THE DATA:
----------------

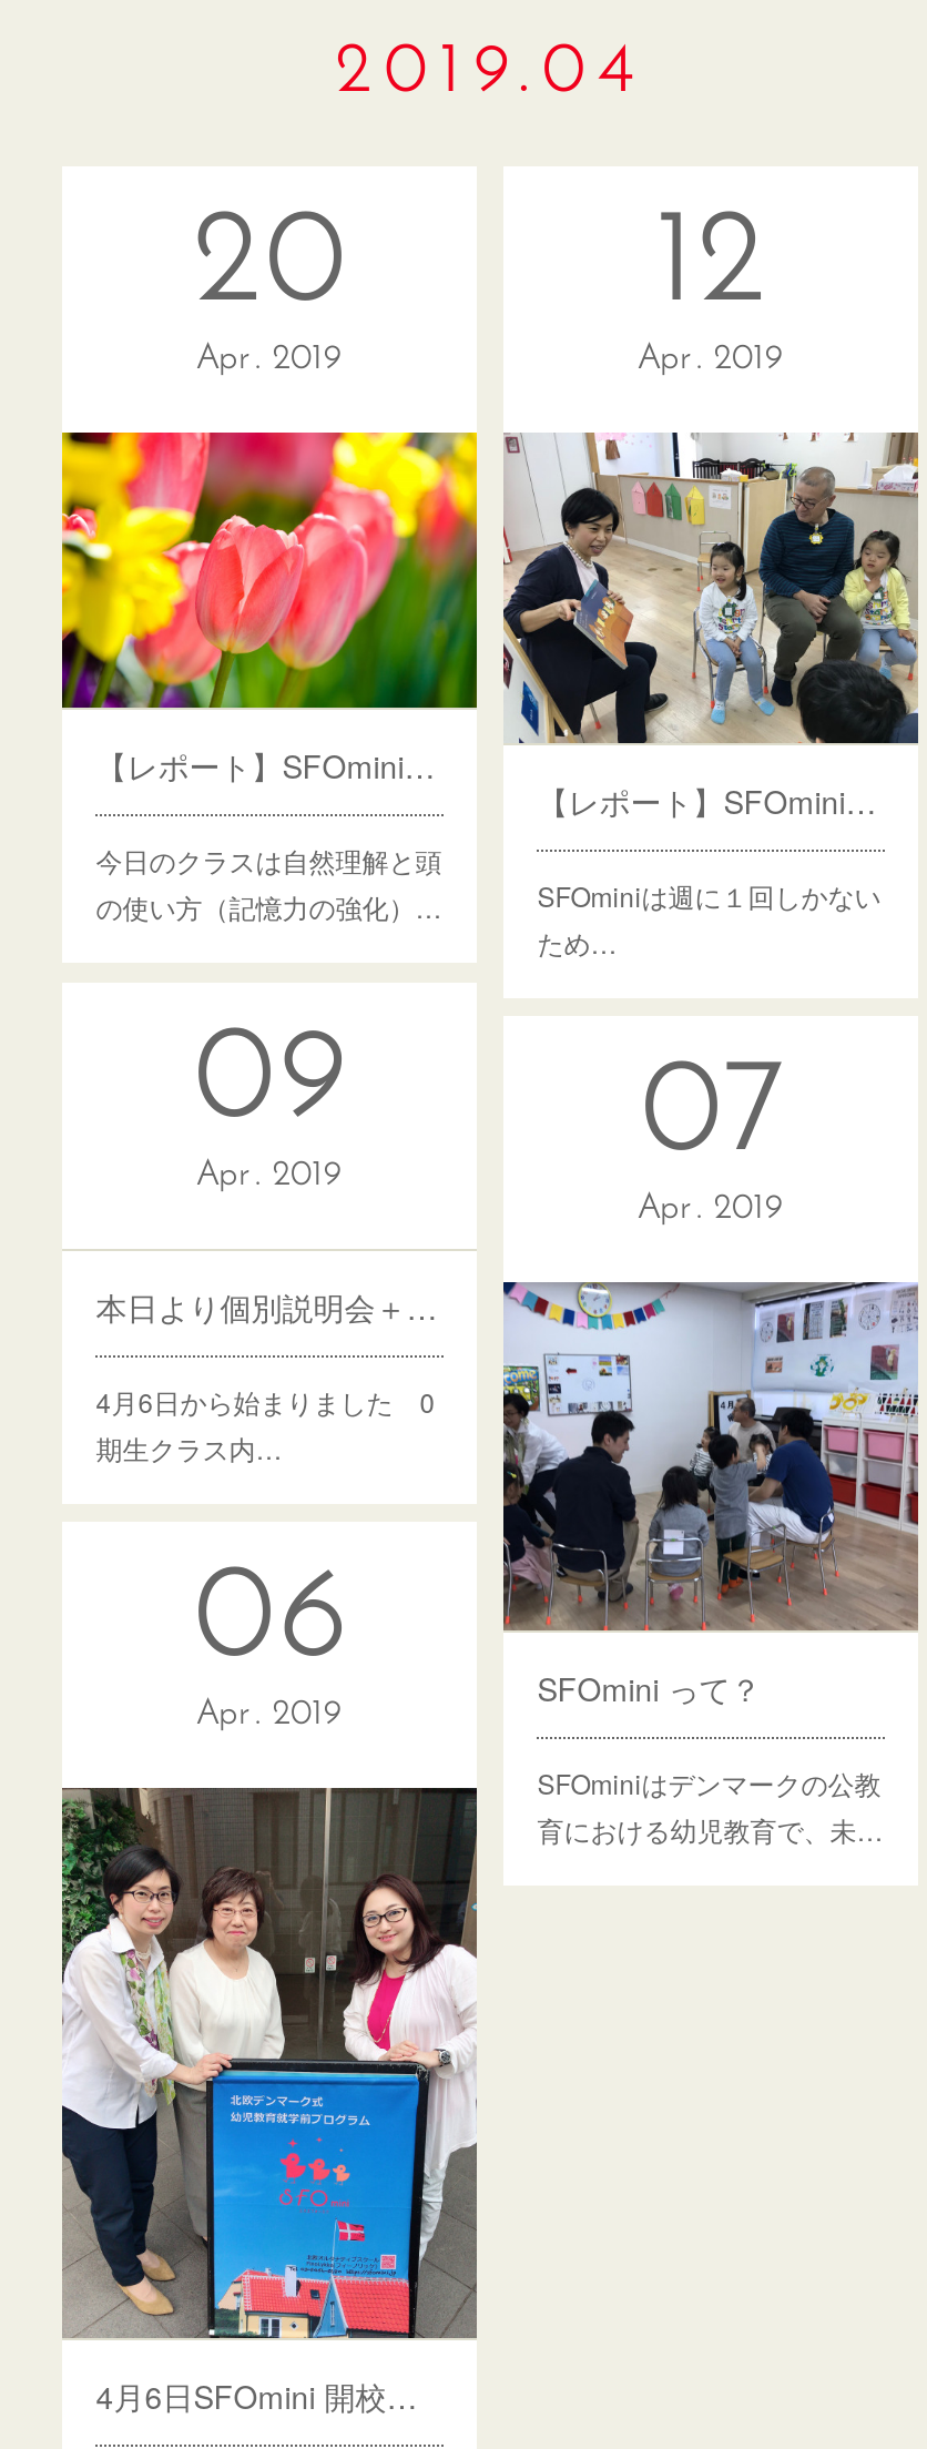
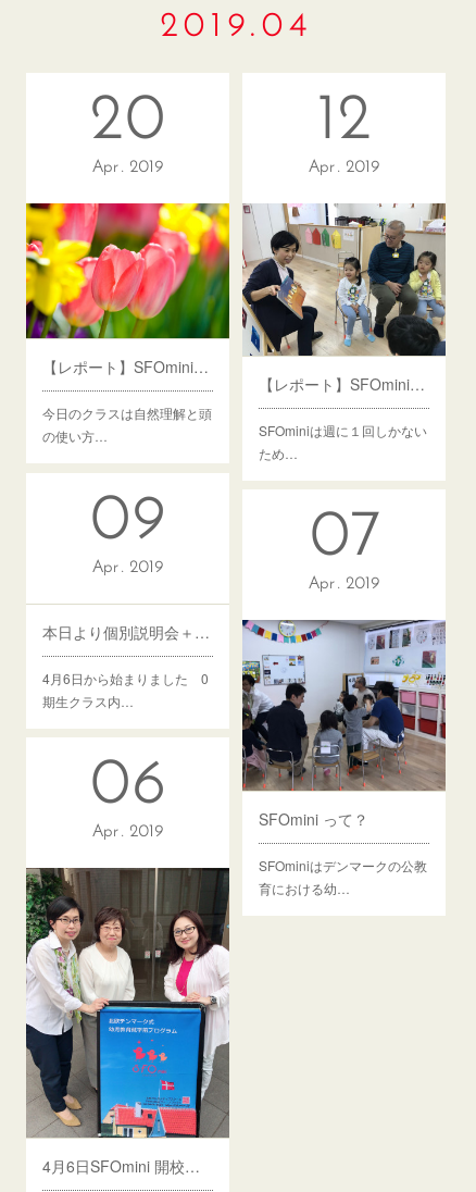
[96,888,442,926] の使い方（記憶力の強化）… -> [43,427,108,445] の使い方…
[537,1809,883,1847] 育における幼児教育で、未… -> [259,878,350,897] 育における幼…

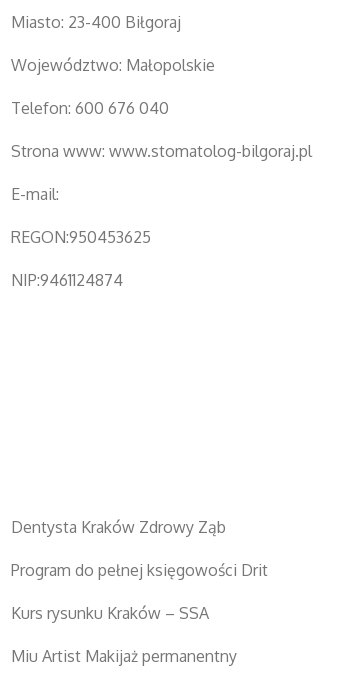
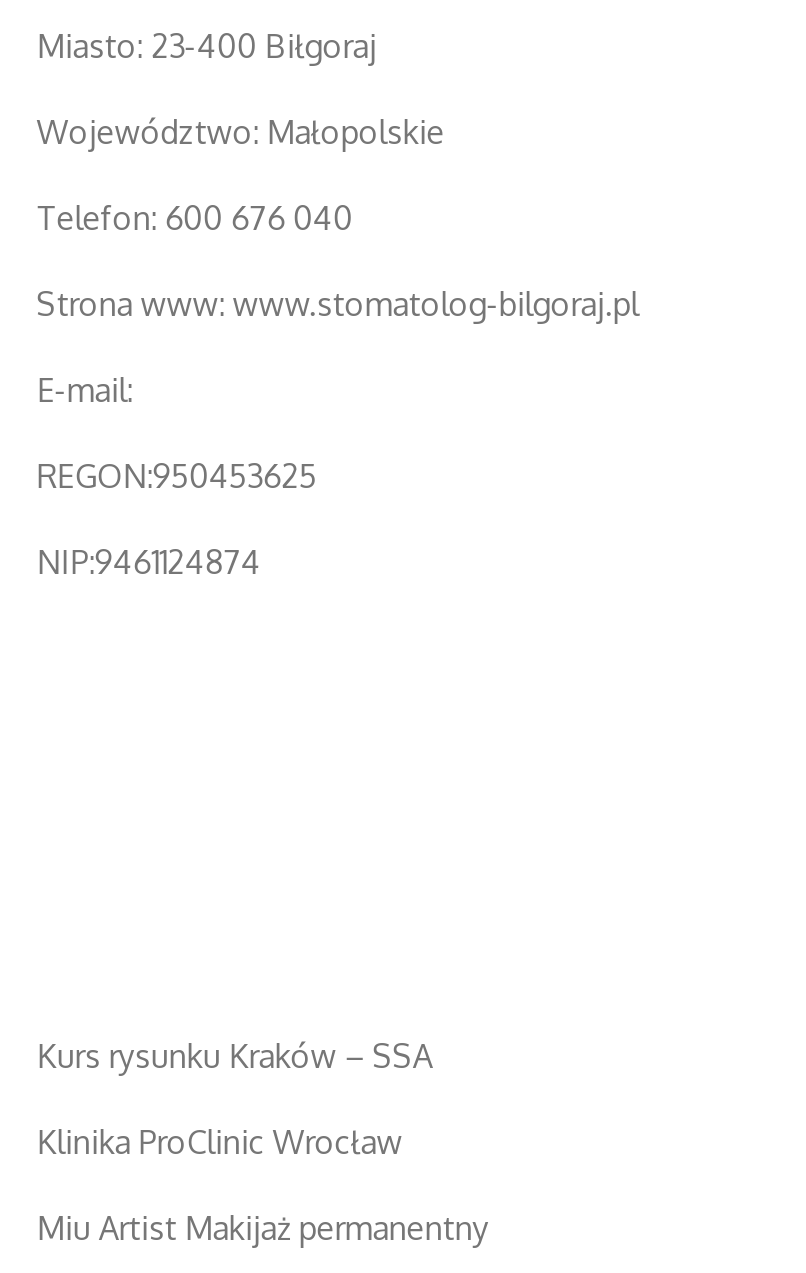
[11,517,268,580] Dentysta Kraków Zdrowy Ząb | Program do pełnej księgowości Drit -> none
moved [11,603,209,623] -> [37,1036,433,1076]: Kurs rysunku Kraków – SSA
none -> [37,1122,403,1162] Klinika ProClinic Wrocław

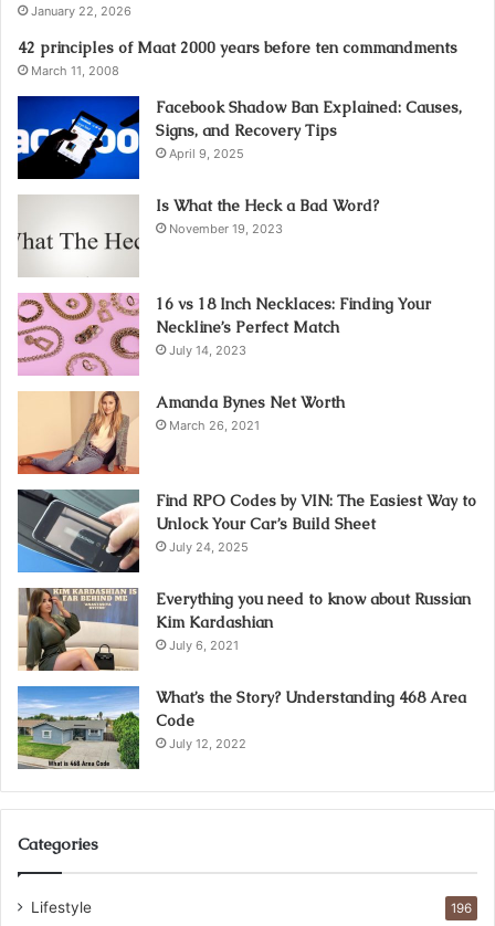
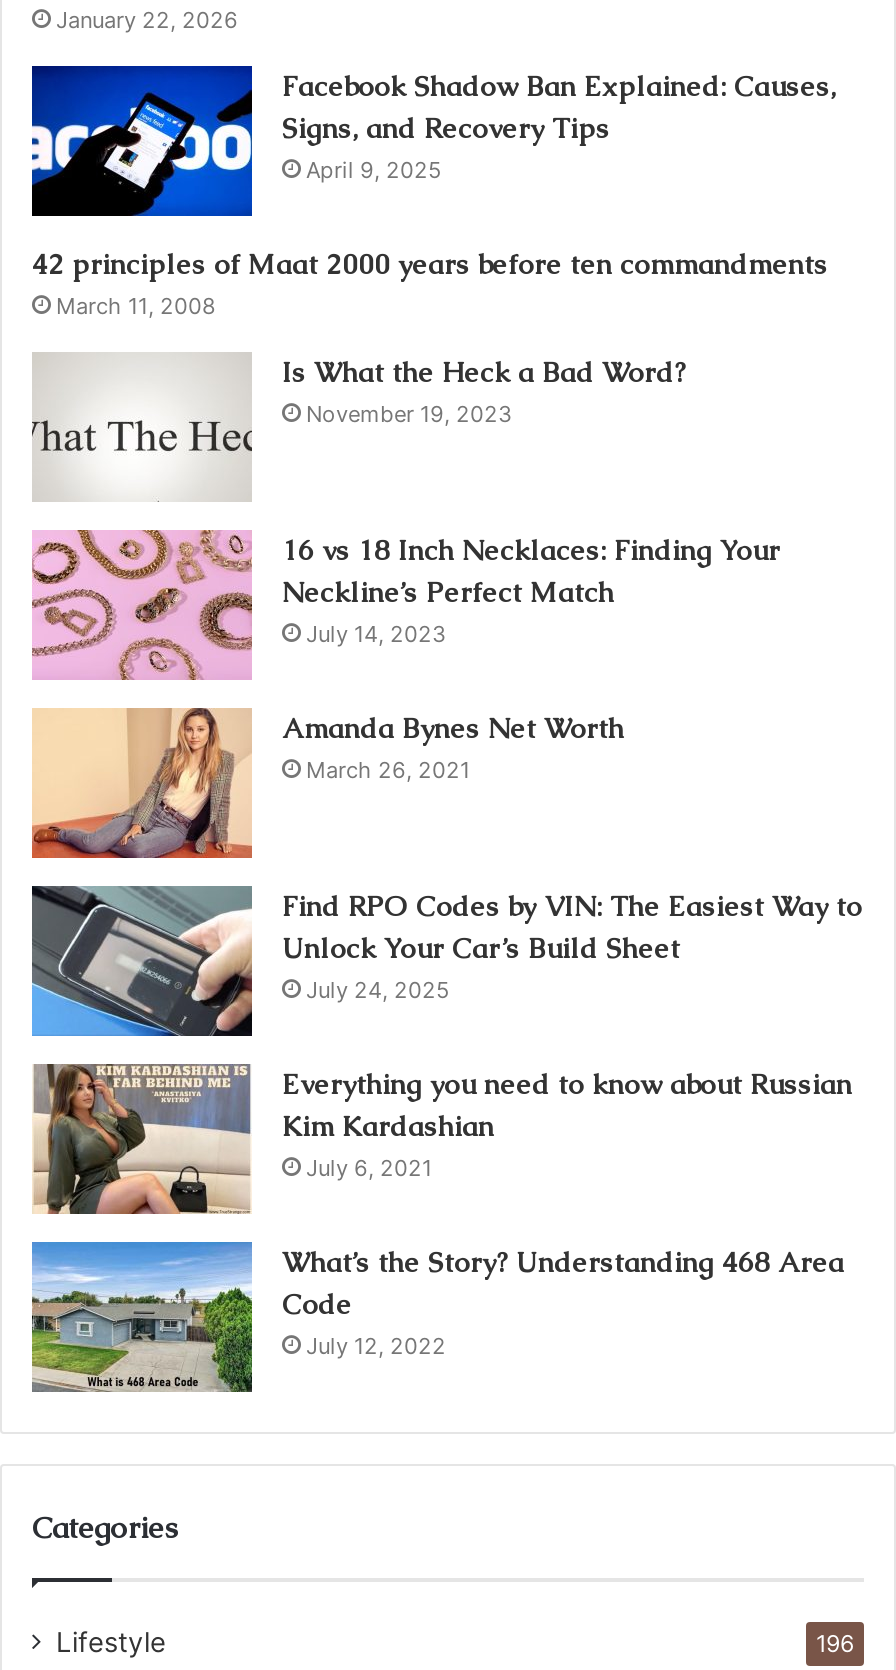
moved [18,38,457,78] -> [32,246,828,320]: 42 principles of Maat 2000 years before ten commandments | March 11, 2008
moved [15,96,462,178] -> [28,66,836,214]: [image] | Facebook Shadow Ban Explained: Causes, | Signs, and Recovery Tips | April 9, 2025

----------------

EXERCISE DETAILS:
Line count for the string "Kraków": tally the lines of the records above that contain it and give only the result.

TASK SOLUTION:
2